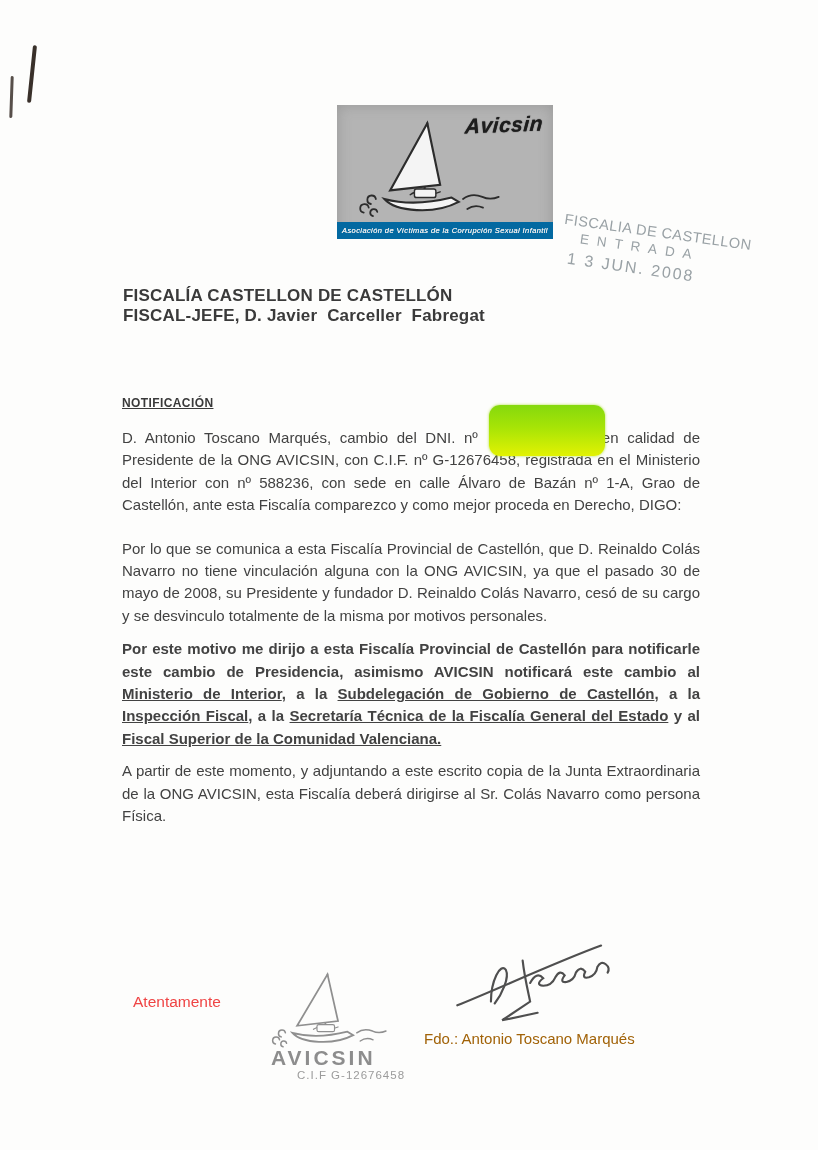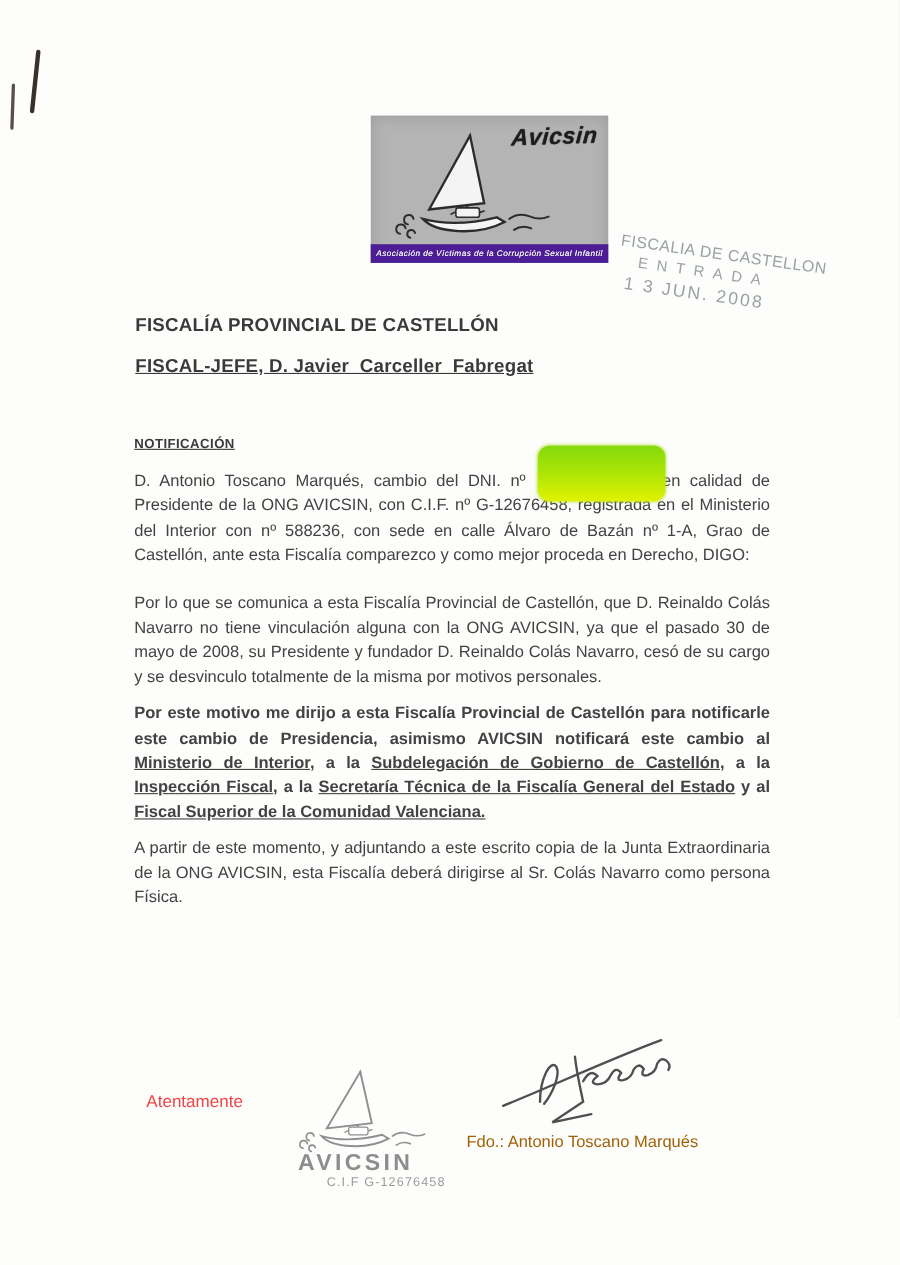--- a/index.html
+++ b/index.html
@@ -31,7 +31,7 @@
   .logo-boat{position:absolute;left:6px;top:14px;}
   .logo-bar{
     position:absolute;left:0;bottom:0;width:100%;height:17px;
-    background:#4c1d95;color:#e9e9e9;
+    background:#0369a1;color:#e9e9e9;
     font-size:7.5px;font-style:italic;letter-spacing:.4px;
     display:flex;align-items:center;justify-content:center;
     text-shadow:0 0 .5px #fff;

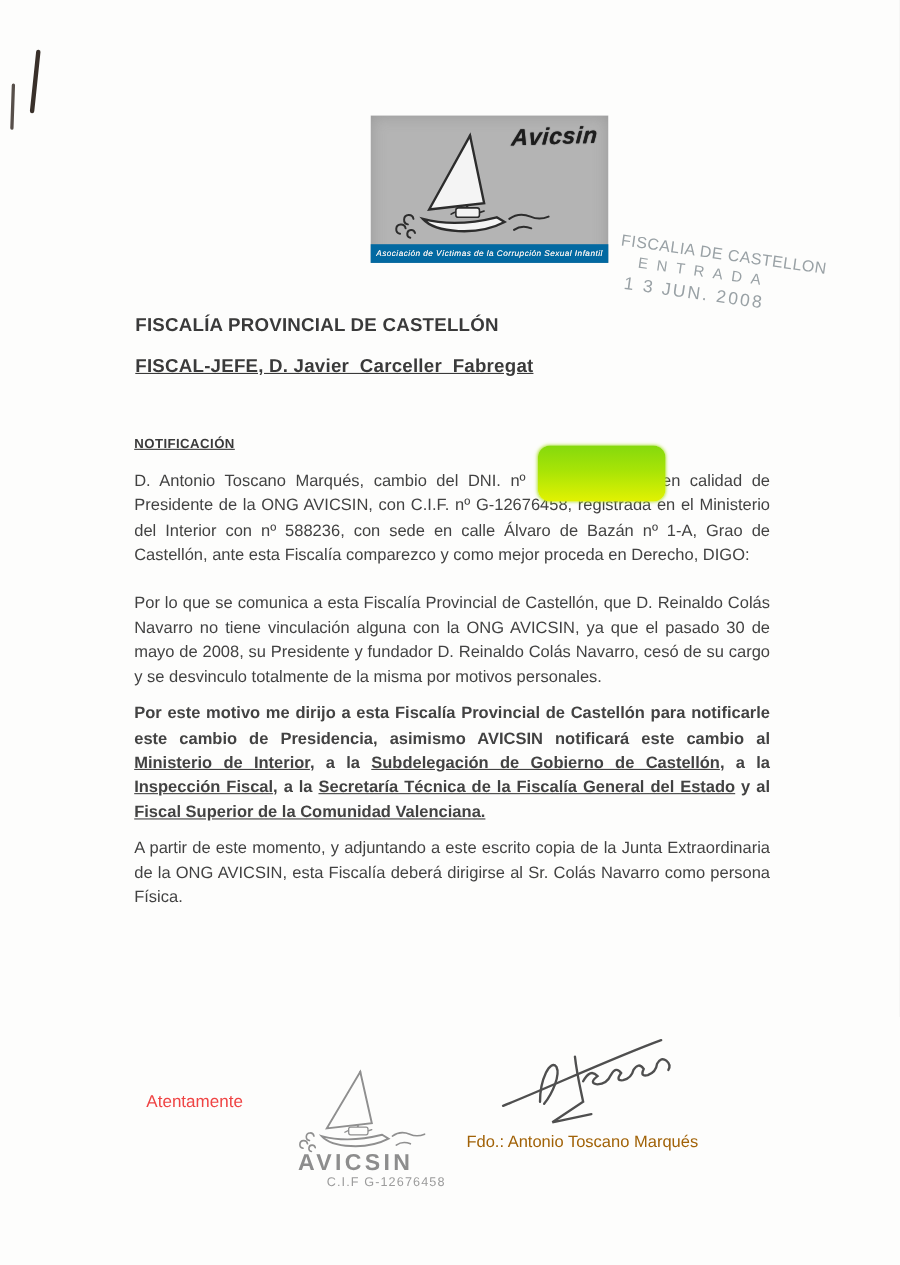--- a/index.html
+++ b/index.html
@@ -132,7 +132,7 @@
   </div>
 
   <div class="recipient">
-    <div class="r1">FISCALÍA PROVINCIAL DE CASTELLÓN</div>
+    <div class="r1">FISCALÍA CASTELLON DE CASTELLÓN</div>
     <div class="r2">FISCAL-JEFE, D. Javier  Carceller  Fabregat</div>
   </div>
 

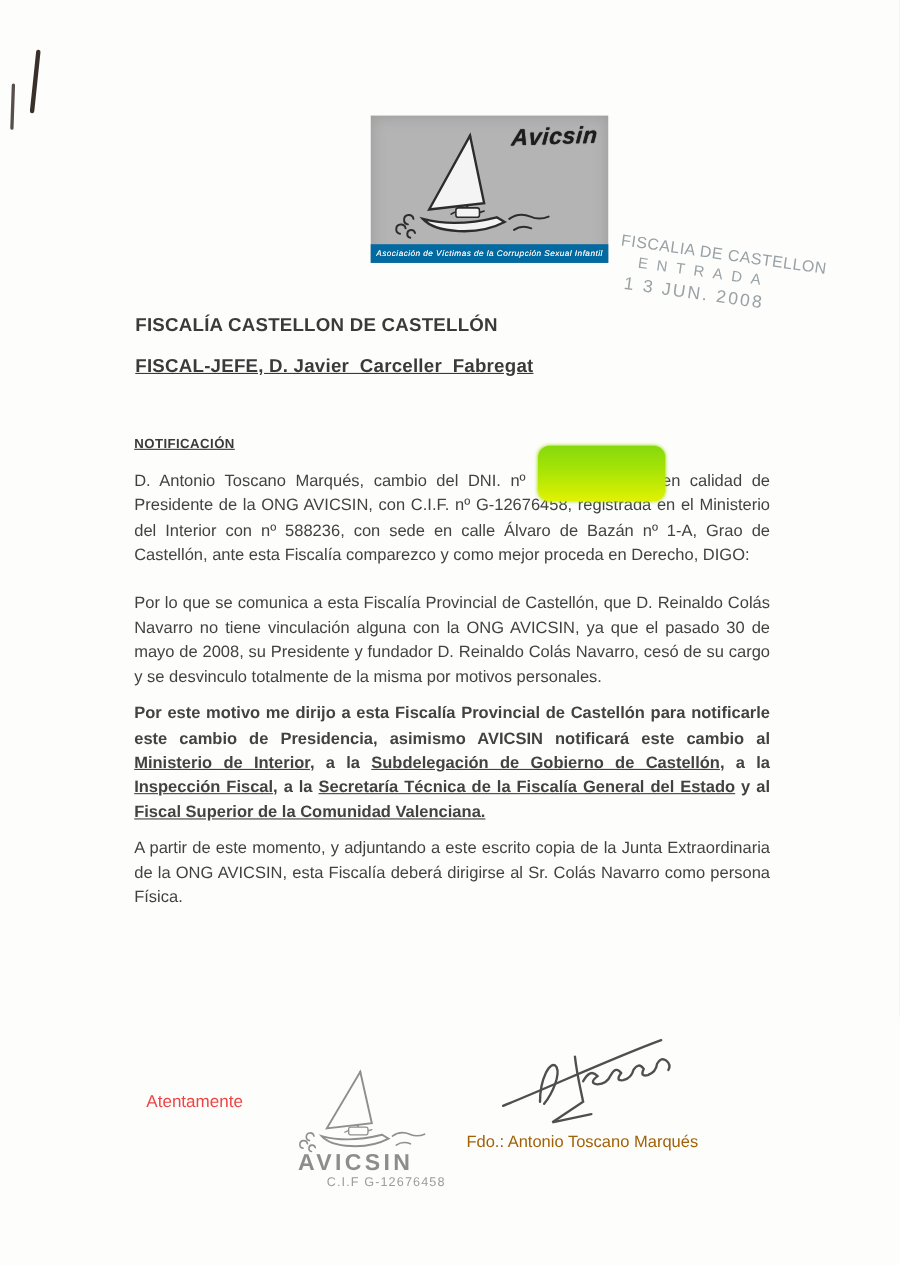--- a/index.html
+++ b/index.html
@@ -52,7 +52,7 @@
   .recipient .r1,.recipient .r2{
     font-size:17px;font-weight:bold;letter-spacing:.2px;white-space:pre-wrap;
   }
-  .recipient .r2{margin-top:17px;text-decoration:underline;}
+  .recipient .r2{}
 
   
   .content{position:absolute;left:122px;top:396px;width:578px;}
════════════════
**AIM OF THE EXERCISE:** Look through the records for the string "position". Copy every line that has it.

**PROBLEM SOLUTION:**
   .logo-boat{position:absolute;left:6px;top:14px;}
     position:absolute;left:0;bottom:0;width:100%;height:17px;
   .content{position:absolute;left:122px;top:396px;width:578px;}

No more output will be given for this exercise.